Esse entendimento foi adotado reiteradamente, como se vê em diversos julgados: AgRg no REsp 1.204.965/MT, Rel. Min.: HUMBERTO MARTINS, 2ª Turma, j. 02/12/2010, DJe 14/12/2010; REsp 693.132/RS, Rel. Min.: LUIZ FUX, 1ª Turma, j. 26/09/2006, DJ 07/12/2006, p.274; REsp 1.008.632/RS, Rel. Min.: FRANCISCO FALCÃO, 1ª Turma, j. 02/09/2008, DJe 15/09/2008; REsp 1.087.922/SP, Rel. Min.: FRANCISCO FALCÃO, 1ª Turma, j. 07/05/2009, DJe 20/05/2009.
Paralelamente, no entanto, em algumas decisões mais recentes, o STJ posicionou-se em sentido diverso, exigindo a comprovação do prejuízo para que a nulidade fosse reconhecida: REsp 1.184.973/MG, Rel. Min.: ARNALDO ESTEVES LIMA, Primeira Turma, DJe 21/10/2010; AgRg no REsp 1127400/MG, Rel. Min.: HAMILTON CARVALHIDO, Primeira Turma, j. 08/02/2011, DJe 18/02/2011; AgRg no REsp 1218202/MG, Rel. Min.: CESAR ASFOR ROCHA, Segunda Turma, j. 12/04/2011, DJe 29/04/2011.
Em uma passagem recorrente, aponta-se que "A ausência da notificação prévia tratada no art. 17, § 7.o, da Lei 8.429/1992 somente acarreta nulidade processual se houver comprovação de efetivo prejuízo, de acordo com a parêmia pas de nullité sans grief Precedentes do STJ. 4. Na hipótese, os réus foram validamente citados e tiveram assegurado o direito à ampla defesa, tendo o Juízo de 1.o Grau concluído pela procedência do pedido deduzido pelo Parquet. Proferida a sentença condenatória após regular tramitação pelo rito ordinário, fica superado o juízo liminar de mero recebimento da petição inicial, razão pela qual não há falar em nulidade" (REsp 1174721/SP, Rel. Min.: HERMAN BENJAMIN, Segunda Turma, j. 27/04/2010, DJe 29/06/2010).
Mais recentemente, alguns temas relacionados à defesa prévia vieram à tona com o acórdão no 1.163.643, de relatoria do Min. TEORI ALBINO ZAVASCKI proferido de acordo com a sistemática dos recursos repetitivos.
O referido acórdão consignou que o procedimento relativo à defesa prévia é aplicável apenas nas ações de improbidade típicas.

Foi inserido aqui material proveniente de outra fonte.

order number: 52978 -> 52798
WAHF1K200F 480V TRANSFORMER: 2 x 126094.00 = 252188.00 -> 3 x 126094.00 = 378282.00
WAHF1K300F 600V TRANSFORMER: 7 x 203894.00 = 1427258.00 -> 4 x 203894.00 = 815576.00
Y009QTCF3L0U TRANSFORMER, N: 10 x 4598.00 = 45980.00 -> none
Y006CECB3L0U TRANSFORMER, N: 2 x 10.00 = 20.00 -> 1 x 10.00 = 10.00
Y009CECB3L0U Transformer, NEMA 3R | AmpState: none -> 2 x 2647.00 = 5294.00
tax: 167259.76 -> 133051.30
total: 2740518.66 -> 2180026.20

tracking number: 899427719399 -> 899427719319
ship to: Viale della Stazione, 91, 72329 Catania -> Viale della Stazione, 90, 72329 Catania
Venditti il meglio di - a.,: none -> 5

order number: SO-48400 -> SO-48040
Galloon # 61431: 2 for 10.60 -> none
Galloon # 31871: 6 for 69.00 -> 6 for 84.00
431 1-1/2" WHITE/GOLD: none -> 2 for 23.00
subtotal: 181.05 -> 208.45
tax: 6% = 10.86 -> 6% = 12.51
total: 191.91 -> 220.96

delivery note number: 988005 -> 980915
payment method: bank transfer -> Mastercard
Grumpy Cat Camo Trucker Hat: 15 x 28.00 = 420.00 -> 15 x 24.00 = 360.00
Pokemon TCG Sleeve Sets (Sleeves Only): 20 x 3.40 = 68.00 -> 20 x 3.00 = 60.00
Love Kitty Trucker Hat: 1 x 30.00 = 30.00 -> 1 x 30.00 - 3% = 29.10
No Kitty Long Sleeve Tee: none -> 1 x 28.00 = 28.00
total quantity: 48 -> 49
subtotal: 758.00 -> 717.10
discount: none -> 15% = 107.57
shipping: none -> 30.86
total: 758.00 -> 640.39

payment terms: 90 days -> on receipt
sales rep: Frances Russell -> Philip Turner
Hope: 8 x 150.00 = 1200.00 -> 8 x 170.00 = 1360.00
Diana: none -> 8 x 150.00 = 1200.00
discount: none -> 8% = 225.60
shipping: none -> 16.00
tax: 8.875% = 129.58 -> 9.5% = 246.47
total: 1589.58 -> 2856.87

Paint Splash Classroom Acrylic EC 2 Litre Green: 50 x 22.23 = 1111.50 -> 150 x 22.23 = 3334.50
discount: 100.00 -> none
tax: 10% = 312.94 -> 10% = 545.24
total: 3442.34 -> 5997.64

Registrou que "Não se pode confundir a típica ação de improbidade administrativa, de que trata o artigo 17 da Lei 8.429/92, com a ação de responsabilidade civil para anular atos administrativos e obter o ressarcimento do dano correspondente. Aquela tem caráter repressivo, já que se destina, fundamentalmente, a aplicar sanções político-civis de natureza pessoal aos responsáveis por atos de improbidade administrativa (art. 12). Esta, por sua vez, tem por objeto conseqüências de natureza civil comum, suscetíveis de obtenção por outros meios processuais".
Além disso, refutou o argumento de que a existência de inquérito civil dispensaria a necessidade de notificação dos demandados para apresentar defesa prévia: "a instauração de inquérito civil, no âmbito do qual se produz a prova necessária para a ação de improbidade, é o procedimento padrão e normal em casos da espécie, conforme fazem certo os artigos 14, § 3º e 15 da Lei 8.429/92. Nem por isso, todavia, proposta a ação, fica o juiz dispensado de promover o juízo de delibação para recebimento da inicial, precedido da notificação prévia do demandado para se manifestar a respeito, conforme exige o art. 17, §§ 7º, 8º e 9º".
Ademais, consignou que a observância da defesa prévia seria "...indispensável, porque é ato processual típico da natureza desse rito especial..." e que a exigência se coloca "sob pena de nulidade".
4. Conclusão
Apesar disso, a questão continua a suscitar controvérsias. Mesmo após a prolação do referido acórdão, persiste a divergência jurisprudencial a respeito da obrigatoriedade da fase do contraditório prévio, bem como das consequências derivadas da sua supressão. Essa circunstância é ilustrada pelo acórdão no 1.194.009, da 1ª Turma, de relatoria do Min. Arnaldo Esteves Lima, em que se decidiu que o reconhecimento de nulidade pela supressão da defesa prévia dependeria da demonstração de prejuízo, que não existiria naquele caso concreto. Mas a decisão foi tomada por maioria: os Ministros Napoleão Nunes Maia Filho e Teori Albino Zavascki manifestaram o entendimento de que a supressão da fase de defesa prévia constitui nulidade insanável.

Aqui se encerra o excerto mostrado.